Maybe it's because I've been reminiscing an awful lot just lately, and maybe it's because the nights are really starting to draw in... but I started getting the vague feeling I ought to do something a bit more useful to occupy my time, and maybe even my brain cells as well. Without really thinking consciously about it, I started to feel drawn towards the idea of picking up the study of languages once again. Having already got A levels in French German and Latin, there seemed limited mileage in progressing any further there: I'd never really done much more than dabbled with either Spanish (which I'd done as a General Studies 'extra' for a term or two in the sixth form) or Portuguese (which I'd looked at many years ago on a BBC TV series which I don't even recollect getting to the end of). Which left Italian. In the two terms I'd spent briefly at Uni straight after leaving school, I'd got up to O level standard - or so I was told - but I'd got nothing to show for it, or at least not "officially".

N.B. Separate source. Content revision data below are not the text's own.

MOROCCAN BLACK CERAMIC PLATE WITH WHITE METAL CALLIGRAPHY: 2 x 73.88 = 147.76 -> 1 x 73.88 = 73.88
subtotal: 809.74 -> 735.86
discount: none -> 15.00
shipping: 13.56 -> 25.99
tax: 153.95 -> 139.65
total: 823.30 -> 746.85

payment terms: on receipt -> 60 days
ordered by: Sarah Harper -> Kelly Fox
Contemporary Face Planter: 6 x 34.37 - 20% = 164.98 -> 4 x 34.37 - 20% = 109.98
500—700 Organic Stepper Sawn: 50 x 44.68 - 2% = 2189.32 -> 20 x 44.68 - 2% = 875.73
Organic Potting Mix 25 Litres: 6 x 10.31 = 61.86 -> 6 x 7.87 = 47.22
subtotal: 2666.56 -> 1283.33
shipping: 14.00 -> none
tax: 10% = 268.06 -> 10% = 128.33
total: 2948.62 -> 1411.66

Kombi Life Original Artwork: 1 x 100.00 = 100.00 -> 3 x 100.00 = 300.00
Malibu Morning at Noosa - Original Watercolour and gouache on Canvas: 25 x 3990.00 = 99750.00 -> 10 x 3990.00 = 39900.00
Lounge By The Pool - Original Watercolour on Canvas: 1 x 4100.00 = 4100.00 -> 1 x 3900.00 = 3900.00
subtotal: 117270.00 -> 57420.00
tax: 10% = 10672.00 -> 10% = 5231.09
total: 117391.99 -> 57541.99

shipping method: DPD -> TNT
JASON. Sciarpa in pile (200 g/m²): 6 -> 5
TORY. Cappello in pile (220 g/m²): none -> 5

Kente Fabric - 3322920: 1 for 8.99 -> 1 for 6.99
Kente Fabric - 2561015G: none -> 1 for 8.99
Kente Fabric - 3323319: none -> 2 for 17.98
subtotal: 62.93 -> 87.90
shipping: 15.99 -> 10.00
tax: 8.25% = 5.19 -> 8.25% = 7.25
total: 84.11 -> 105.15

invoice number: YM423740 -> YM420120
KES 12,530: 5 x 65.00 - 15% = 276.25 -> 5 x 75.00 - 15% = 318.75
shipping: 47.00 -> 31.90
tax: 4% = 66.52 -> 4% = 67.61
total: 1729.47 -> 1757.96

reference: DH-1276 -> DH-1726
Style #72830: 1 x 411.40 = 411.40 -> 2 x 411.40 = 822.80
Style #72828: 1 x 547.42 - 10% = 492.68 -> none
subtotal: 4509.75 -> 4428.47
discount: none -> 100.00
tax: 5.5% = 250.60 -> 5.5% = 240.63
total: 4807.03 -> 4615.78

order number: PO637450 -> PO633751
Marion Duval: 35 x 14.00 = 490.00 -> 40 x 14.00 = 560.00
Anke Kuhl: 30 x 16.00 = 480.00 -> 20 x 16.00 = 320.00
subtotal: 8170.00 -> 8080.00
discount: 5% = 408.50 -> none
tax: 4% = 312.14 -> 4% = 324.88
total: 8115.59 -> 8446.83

So over the weekend I did a bit of ferreting around. I felt attracted to the idea of a proper class or course as giving perhaps more in the way of motivation than just doing something online - and found that Warwick University have a 'Post Beginners' course on Friday afternoons, which sounded just what I was looking for.
As this afternoon approached, I was looking forward to it - albeit with an odd butterfly or two - and once we got underway I was surprised how easily I slipped back into the old routine. It's been thirty-odd years since I did my degree, and another fifteen previous to that since I last studied Italian (or anything else full-time), but while I'd be exaggerating to say it all came flooding back, there was definitely more than just a trickle. And I certainly didn't feel anywhere near as self-conscious as I thought I might.